Never think you are alone, because as you can see your not. You should never give up, because life is not just about working and careing what other my think. It's about learning and enjoing what great things It has to offer
Life is what you make it!!!!!!
Posted on: Wed, Nov 28 2007 10:23 PM
Posted by: LeAnne Posts: 22
I hear what you're going though and know you're struggling. Life doesn't seem easy or may not seem worthwhile right now. BUT, it is. Believe me.
I have lived with cerebral palsy all my life, but at 68, the aging process has been doing its job on me. In a nut shall, it's like acquring another disability. On most days, I try taking it in stride. Yet on the hard days, I become a recluse.
Yes, it is like starting over each day, at least for me. But on the good days, once I have showered and dressed myself, I think, I am still able to do ths, no matter how long it takes. And I'm thankful.
You have more inner strength than you think and you will be happy again.
Blessings,
LeAnne
Posted on: Wed, Nov 28 2007 10:43 PM
I wish I could see each post here as I type this so I could thank each of you by name. The pain meds have shot my memory on things like this - sorry.
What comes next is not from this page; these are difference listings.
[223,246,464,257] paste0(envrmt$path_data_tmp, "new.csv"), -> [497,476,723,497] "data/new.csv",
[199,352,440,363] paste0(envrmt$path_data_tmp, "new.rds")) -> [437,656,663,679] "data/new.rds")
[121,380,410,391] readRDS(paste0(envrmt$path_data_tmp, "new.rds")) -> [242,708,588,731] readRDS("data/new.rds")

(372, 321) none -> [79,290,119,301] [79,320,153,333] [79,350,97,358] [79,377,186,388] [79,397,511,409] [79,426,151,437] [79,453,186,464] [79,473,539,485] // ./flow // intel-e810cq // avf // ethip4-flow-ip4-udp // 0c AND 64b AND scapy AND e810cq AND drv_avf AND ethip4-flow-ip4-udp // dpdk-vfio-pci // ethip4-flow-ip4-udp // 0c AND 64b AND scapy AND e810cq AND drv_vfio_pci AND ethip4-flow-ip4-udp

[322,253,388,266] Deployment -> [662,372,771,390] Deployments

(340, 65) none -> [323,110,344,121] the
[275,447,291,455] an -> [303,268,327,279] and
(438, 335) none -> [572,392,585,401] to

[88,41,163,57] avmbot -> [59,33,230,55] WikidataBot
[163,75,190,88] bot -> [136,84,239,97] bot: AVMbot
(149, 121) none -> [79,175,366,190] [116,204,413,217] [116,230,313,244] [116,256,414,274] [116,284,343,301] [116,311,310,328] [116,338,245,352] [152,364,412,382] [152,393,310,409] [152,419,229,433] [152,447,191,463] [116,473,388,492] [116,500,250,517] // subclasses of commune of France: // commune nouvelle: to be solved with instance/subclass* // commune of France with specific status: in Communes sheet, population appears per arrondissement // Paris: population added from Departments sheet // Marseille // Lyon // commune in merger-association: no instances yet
I am truly very touched that so many of you have reached out to me - touched and AMAZED !!!
I am not sure the politically correct term, so please forgive me - I think each of you who have responded to me are "worse" then I am, as far as your injury/illness is more painful and/or limiting to what you desire to do. Yet no one has told me to "get over it" or been rude to me about my private pity party - again I Thank each one of you
It has been a very long time since I have been reached out to and this is very touching.
If you all care enough about me to reach out - maybe I should care more about me too.
Please do be honest and tell me though - do I really belong here? I mean as I said in my first post I know many of people wish they were in my shoes ( physically ) and I do feel bad about having a hard time with this when I know I could be worse off - so is this forum OK for me?
If not, I understand and I really really am grateful for each of you touching me.
PS: I am not in a chair. There are many times I almost wish I were - ONLY as the pain of walking is so great at times. I do walk with a cane at home. I won't use it in public and can only shop where there are carts that I lean over on to support me and even that is quite painful after about 15 minutes ( I know I know , pride cometh before the fall ).